Effect on cardiovascular outcome of sodium-glucose co-transporter-2 (SGLT2) inhibitors among cancer patients treated with anthracycline: a systematic review and meta-analysis
Chalothorn Wannaphut, Phuuwadith Wattanachayakul, Sakditad Saowapa, Ben Ponvilawan, Manasawee Tanariyakul, Jakrin Kewcharoen, Pitchaporn Yingchoncharoen, Thanathip Suenghataiphorn, Noppawit Aiumtrakul, Jared Acoba

TL;DR
This study finds that SGLT2 inhibitors may reduce all-cause mortality in cancer patients treated with anthracyclines, though more research is needed.
Contribution
The study is the first to meta-analyze the cardiovascular benefits of SGLT2 inhibitors in anthracycline-treated cancer patients.
Findings
SGLT2 inhibitors were associated with significantly lower all-cause mortality in anthracycline-treated cancer patients.
No significant difference was found in heart failure exacerbation risk between SGLT2 inhibitor users and non-users.

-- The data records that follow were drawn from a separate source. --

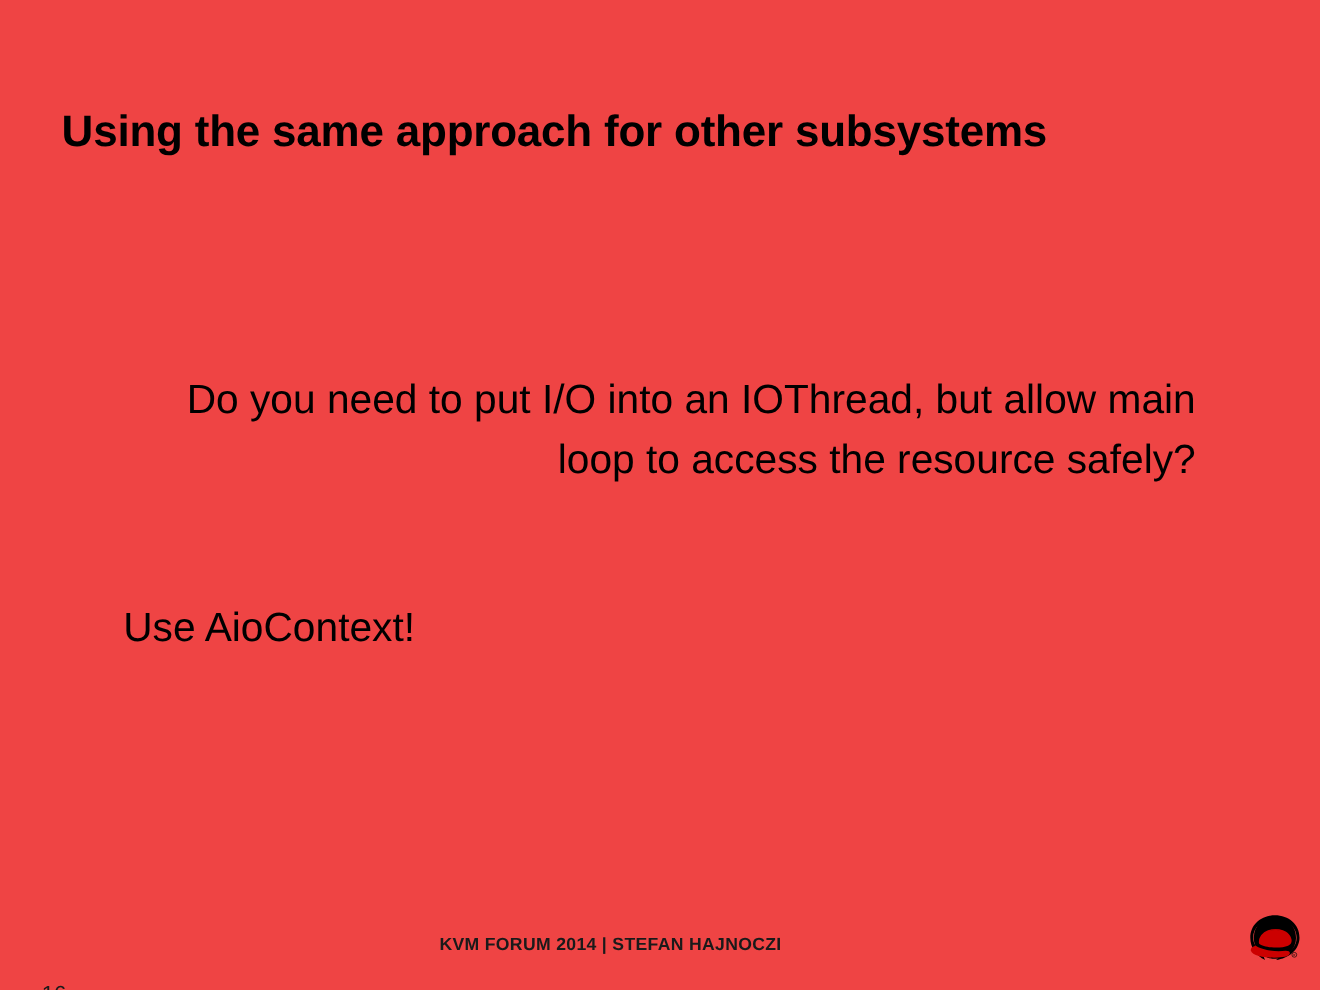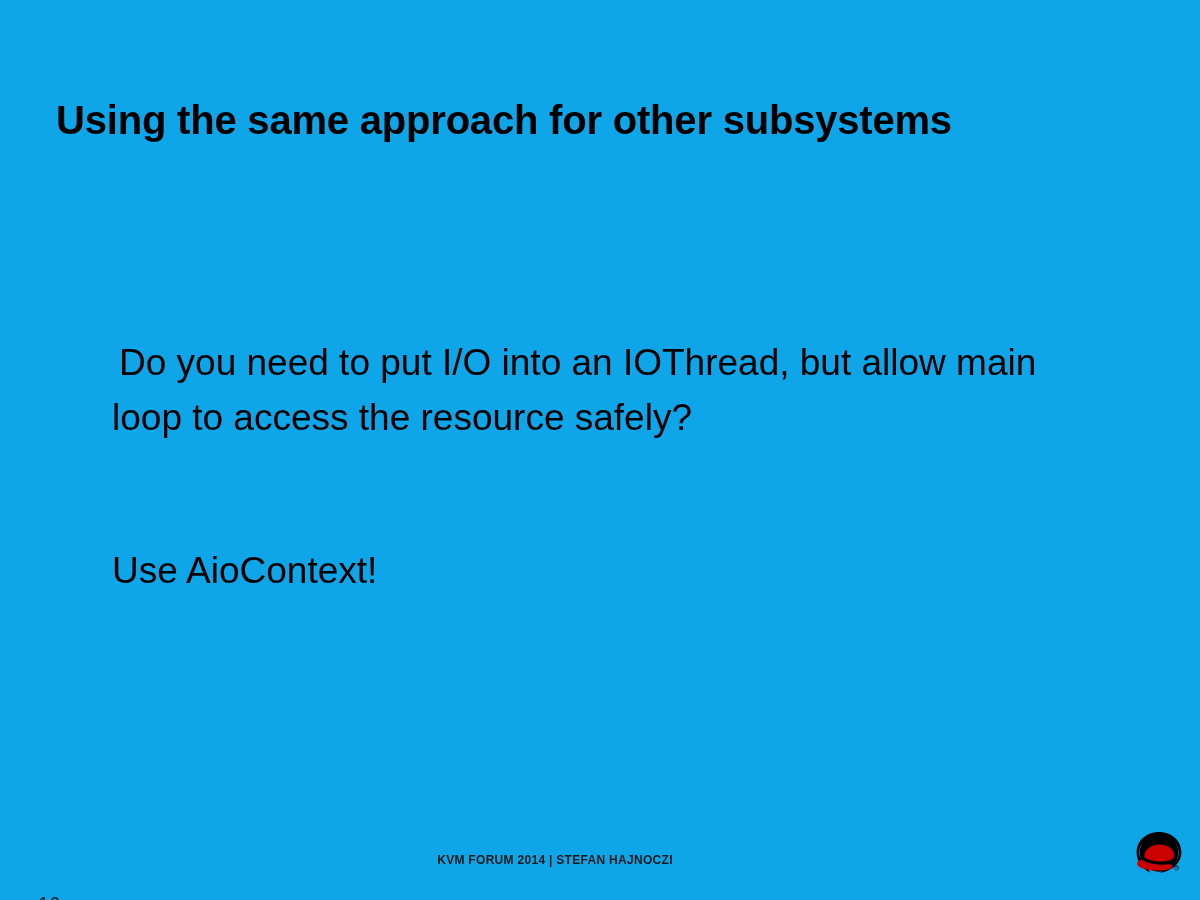"Using the same approach for" .slide { background: #0ea5e9 -> #ef4444 }
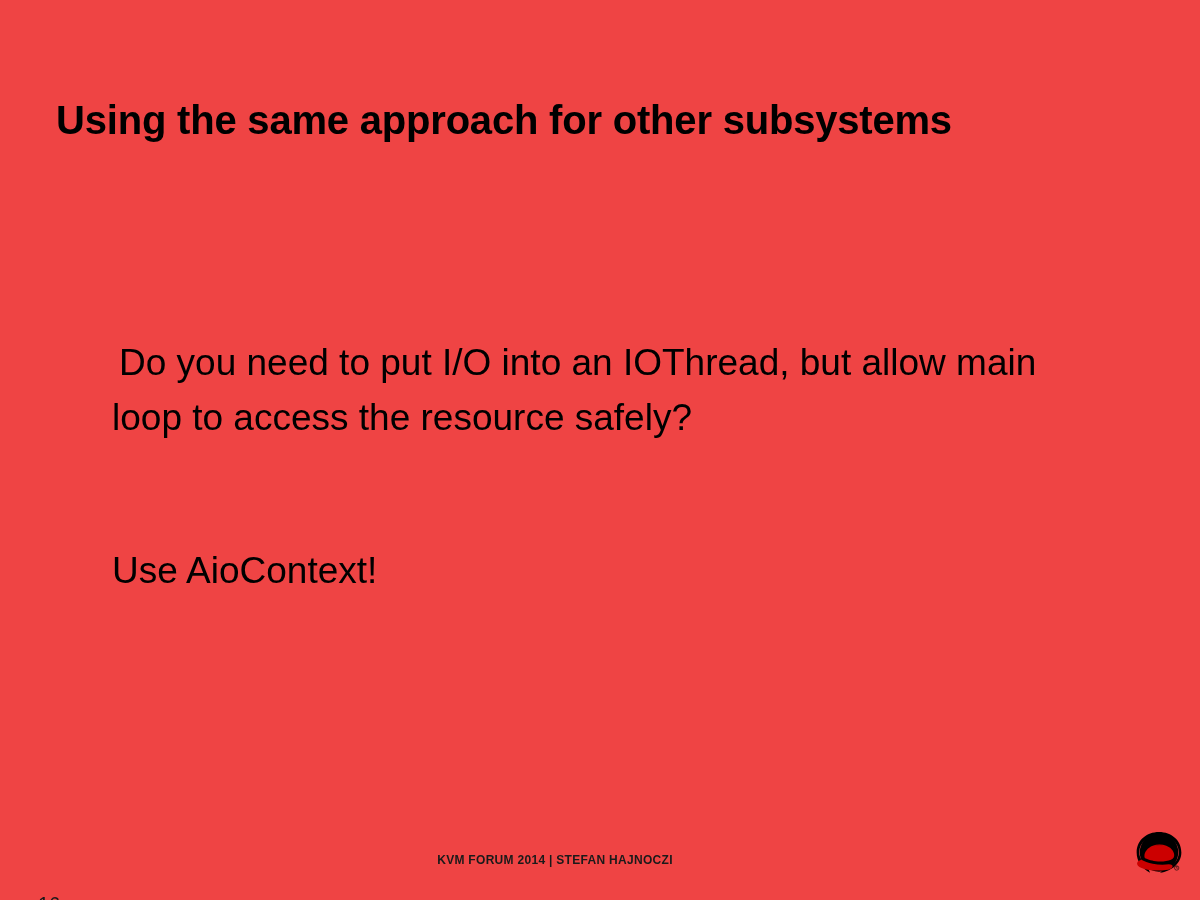"Do you need to put" .para-question { text-align: none -> right }
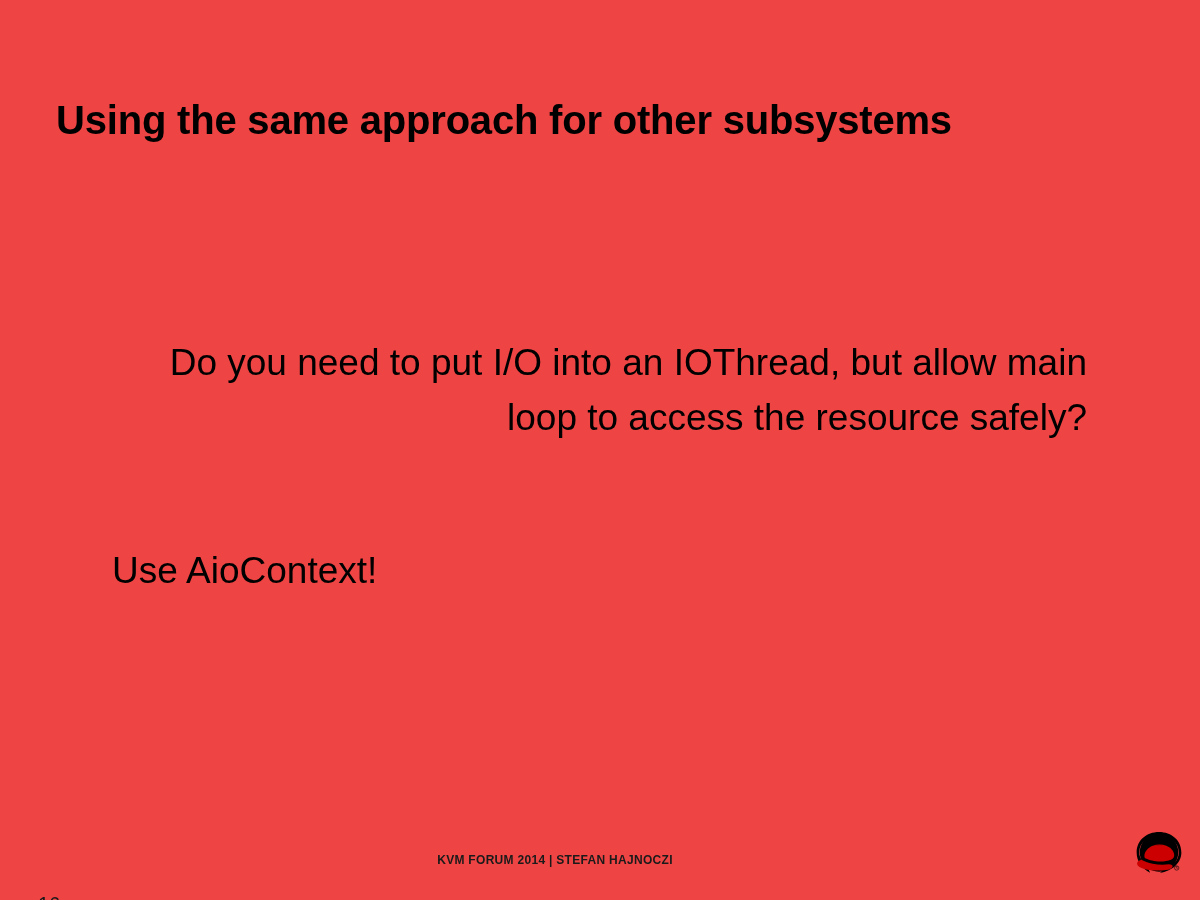"KVM FORUM 2014 | STEFAN" .footer-center { font-size: 12px -> 16px }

The study highlights the need for randomized clinical trials to confirm these findings.
Abstract
Sodium-glucose-co-transporter-2 (SGLT2) inhibitors have shown benefit in reducing cardiovascular disease outcomes in diabetes patients. Anthracycline therapy is associated with a risk of cardiomyopathy. However, the impact of SGLT2 inhibitors in the prevention of cardiomyopathy and heart failure in cancer patients undergoing anthracycline treatment remains unclear. Thus, we conducted a systematic review and meta-analysis to explore the effect of the prevention of cardiovascular outcomes in patients with cancer and diabetes who had received anthracycline therapy. We systematically reviewed Medline and EMBASE databases from inception to January 2024 for studies focusing on cancer patients with a history of anthracycline therapy. Eligible studies had to report relative risk (RR) with 95% confidence intervals (CIs) for the clinical endpoints of mortality outcomes and the risk of heart…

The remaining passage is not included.